Once you click Export, Classification Learner opens a new session using the data you exported. Start the session by clicking Start Session.

Train all available models by clicking All in the Classification Learner tab, and then Train All.

Classification Learner trains all the models and initially sorts then by name. Use the Sort by menu to sort by Accuracy (Validation). For this session, the highest scoring model, KNN, has an accuracy of about 63%. Your results may vary. Click Confusion Matrix to view the confusion matrix for this model.

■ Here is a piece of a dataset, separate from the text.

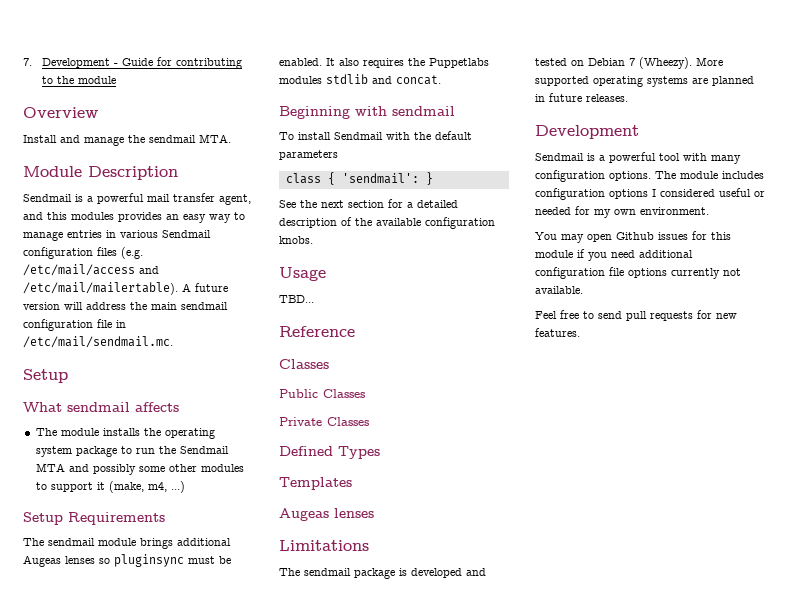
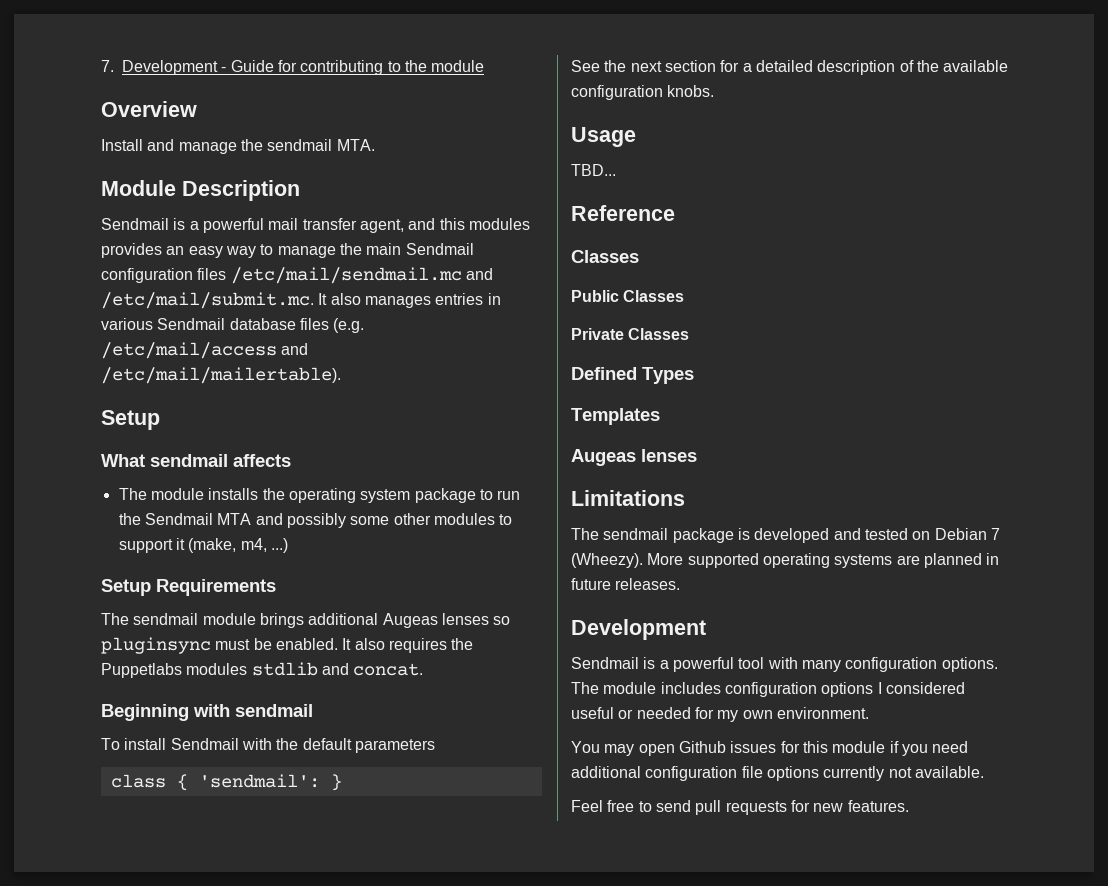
- Sendmail is a powerful mail transfer agent, and this modules provides an easy way to manage entries in various Sendmail configuration files (e.g. /etc/mail/access and /etc/mail/mailertable). A future version will address the main sendmail configuration file in /etc/mail/sendmail.mc.
+ Sendmail is a powerful mail transfer agent, and this modules provides an easy way to manage the main Sendmail configuration files /etc/mail/sendmail.mc and /etc/mail/submit.mc. It also manages entries in various Sendmail database files (e.g. /etc/mail/access and /etc/mail/mailertable).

Generate Code to Compute Feature Set

Now that you have completed your interactive feature work with a small data set, you can apply the same computations to the full data set using generated code. In Diagnostic Feature Designer, generate a function to calculate the features. To do so, in the Feature Ranking Tab, select Export > Generate Function for Features. Select the same 15 features that you exported to Classification Learner.

When you click OK, a function appears in the editor.

Save the function to your local folder as diagnosticFeatures.

Apply the Function to Full Data Set

Execute diagnosticFeatures with the full pumpData ensemble to get the 240-member feature set. Use the following command.

feature240 = diagnosticFeatures(pumpData);

feature240 is a 240-by-16 table. The table includes the condition variable faultCode and the 15 features.

Train Models in Classification Learner with Larger Feature Table

Train classification models again in Classification Learner, using feature240 this time. Open a new session window using the following command.

classificationLearner

In the Classification Learner window, click New Session > From Workspace. In the New Session window, in Data Set > Data Set Variable, select feature240.

Repeat the steps you performed with the 24-member data set. Start the session and then train all models. Sort the models by Accuracy (Validation). In this session, the highest scoring model is Bagged Trees, with an accuracy of about 73%, roughly 10% higher than the model computed using the reduced data. Again, your results may vary, but they should still reflect the increase in best accuracy

For this session, the highest model accuracy, achieved by both Bagged Trees and RUSBoosted Trees, is around 80%. Again, your results may vary, but they should still reflect the increase in best accuracy.